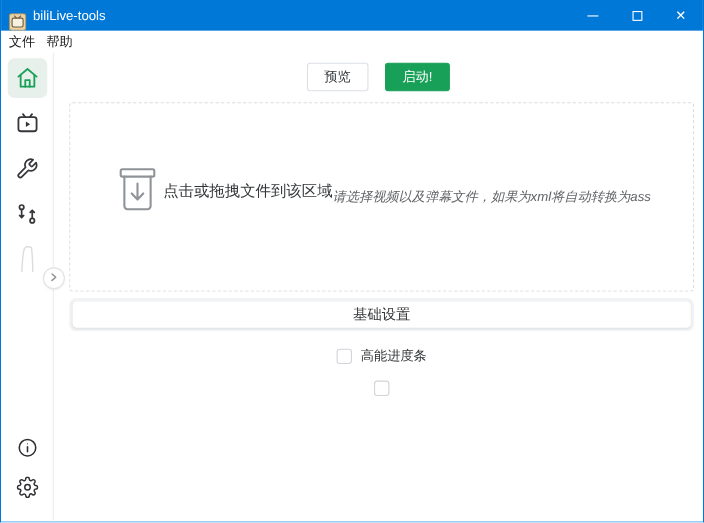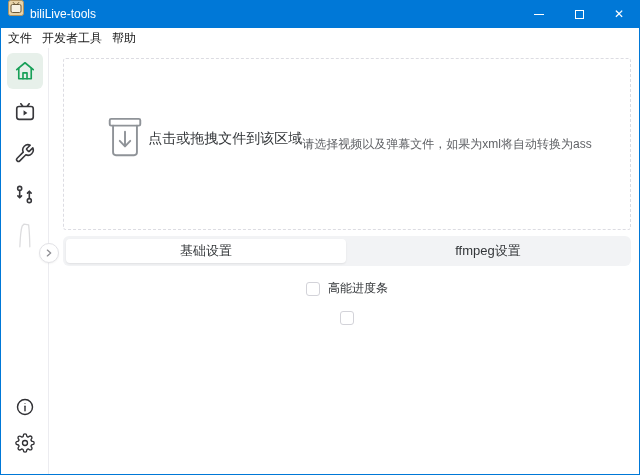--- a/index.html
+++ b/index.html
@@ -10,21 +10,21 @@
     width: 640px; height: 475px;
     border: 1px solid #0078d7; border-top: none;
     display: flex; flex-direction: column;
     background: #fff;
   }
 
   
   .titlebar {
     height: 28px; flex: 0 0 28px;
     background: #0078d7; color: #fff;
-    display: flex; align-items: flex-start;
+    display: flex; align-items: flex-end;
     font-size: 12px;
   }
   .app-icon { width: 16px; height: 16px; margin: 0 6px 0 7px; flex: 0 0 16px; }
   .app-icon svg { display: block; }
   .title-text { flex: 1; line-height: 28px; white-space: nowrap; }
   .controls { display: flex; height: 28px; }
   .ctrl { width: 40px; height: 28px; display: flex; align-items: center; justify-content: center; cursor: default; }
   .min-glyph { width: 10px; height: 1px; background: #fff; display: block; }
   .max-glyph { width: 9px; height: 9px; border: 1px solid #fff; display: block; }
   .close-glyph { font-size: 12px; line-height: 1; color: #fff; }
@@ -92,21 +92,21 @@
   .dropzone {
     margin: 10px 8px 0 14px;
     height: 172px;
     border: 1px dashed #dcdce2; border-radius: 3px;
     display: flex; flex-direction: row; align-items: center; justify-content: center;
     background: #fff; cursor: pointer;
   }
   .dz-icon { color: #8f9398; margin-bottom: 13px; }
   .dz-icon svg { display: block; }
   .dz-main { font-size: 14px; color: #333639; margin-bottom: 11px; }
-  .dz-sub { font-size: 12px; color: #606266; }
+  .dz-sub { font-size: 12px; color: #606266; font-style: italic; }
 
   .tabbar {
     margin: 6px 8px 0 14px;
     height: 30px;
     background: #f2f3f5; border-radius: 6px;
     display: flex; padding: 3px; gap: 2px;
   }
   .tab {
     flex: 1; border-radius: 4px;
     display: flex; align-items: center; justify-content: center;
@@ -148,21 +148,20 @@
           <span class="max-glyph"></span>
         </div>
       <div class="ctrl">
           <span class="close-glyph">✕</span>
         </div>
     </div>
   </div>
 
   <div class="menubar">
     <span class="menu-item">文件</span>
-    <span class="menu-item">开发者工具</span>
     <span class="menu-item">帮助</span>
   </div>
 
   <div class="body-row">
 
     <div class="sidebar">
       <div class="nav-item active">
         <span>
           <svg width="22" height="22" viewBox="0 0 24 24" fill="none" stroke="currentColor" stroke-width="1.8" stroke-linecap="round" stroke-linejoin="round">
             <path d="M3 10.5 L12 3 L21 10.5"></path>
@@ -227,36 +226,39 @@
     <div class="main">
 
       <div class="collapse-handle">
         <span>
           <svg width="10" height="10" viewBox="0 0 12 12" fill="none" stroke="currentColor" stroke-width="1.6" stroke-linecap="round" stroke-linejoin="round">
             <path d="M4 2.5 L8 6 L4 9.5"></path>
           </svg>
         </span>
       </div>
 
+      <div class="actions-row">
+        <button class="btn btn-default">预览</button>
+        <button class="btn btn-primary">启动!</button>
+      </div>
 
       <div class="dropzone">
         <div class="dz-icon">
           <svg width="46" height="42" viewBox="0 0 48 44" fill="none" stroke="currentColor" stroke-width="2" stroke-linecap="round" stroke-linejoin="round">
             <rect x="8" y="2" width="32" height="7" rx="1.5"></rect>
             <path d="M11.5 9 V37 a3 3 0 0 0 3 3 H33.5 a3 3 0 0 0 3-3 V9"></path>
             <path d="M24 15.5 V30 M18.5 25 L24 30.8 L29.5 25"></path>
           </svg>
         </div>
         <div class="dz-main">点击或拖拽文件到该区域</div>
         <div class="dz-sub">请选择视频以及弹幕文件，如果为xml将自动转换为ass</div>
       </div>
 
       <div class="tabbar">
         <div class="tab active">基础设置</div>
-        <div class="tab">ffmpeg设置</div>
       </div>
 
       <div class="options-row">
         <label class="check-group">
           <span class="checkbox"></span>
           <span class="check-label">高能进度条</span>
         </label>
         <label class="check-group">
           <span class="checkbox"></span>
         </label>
____
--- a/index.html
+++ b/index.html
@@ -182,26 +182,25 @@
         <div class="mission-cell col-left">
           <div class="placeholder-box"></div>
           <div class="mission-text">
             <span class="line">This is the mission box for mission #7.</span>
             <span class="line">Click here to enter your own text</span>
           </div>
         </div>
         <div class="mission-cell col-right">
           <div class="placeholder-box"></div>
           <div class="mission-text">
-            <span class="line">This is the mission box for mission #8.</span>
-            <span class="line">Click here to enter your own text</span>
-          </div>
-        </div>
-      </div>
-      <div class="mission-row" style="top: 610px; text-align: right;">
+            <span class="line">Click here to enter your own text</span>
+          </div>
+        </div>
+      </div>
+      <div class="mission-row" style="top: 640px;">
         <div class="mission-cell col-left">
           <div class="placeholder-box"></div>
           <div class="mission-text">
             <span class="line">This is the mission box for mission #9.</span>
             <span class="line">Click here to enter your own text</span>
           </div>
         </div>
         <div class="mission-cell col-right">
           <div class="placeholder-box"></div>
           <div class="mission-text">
____
The required output is each line of the entries that contains the word "main".

   .dz-main { font-size: 14px; color: #333639; margin-bottom: 11px; }
     <div class="main">
         <div class="dz-main">点击或拖拽文件到该区域</div>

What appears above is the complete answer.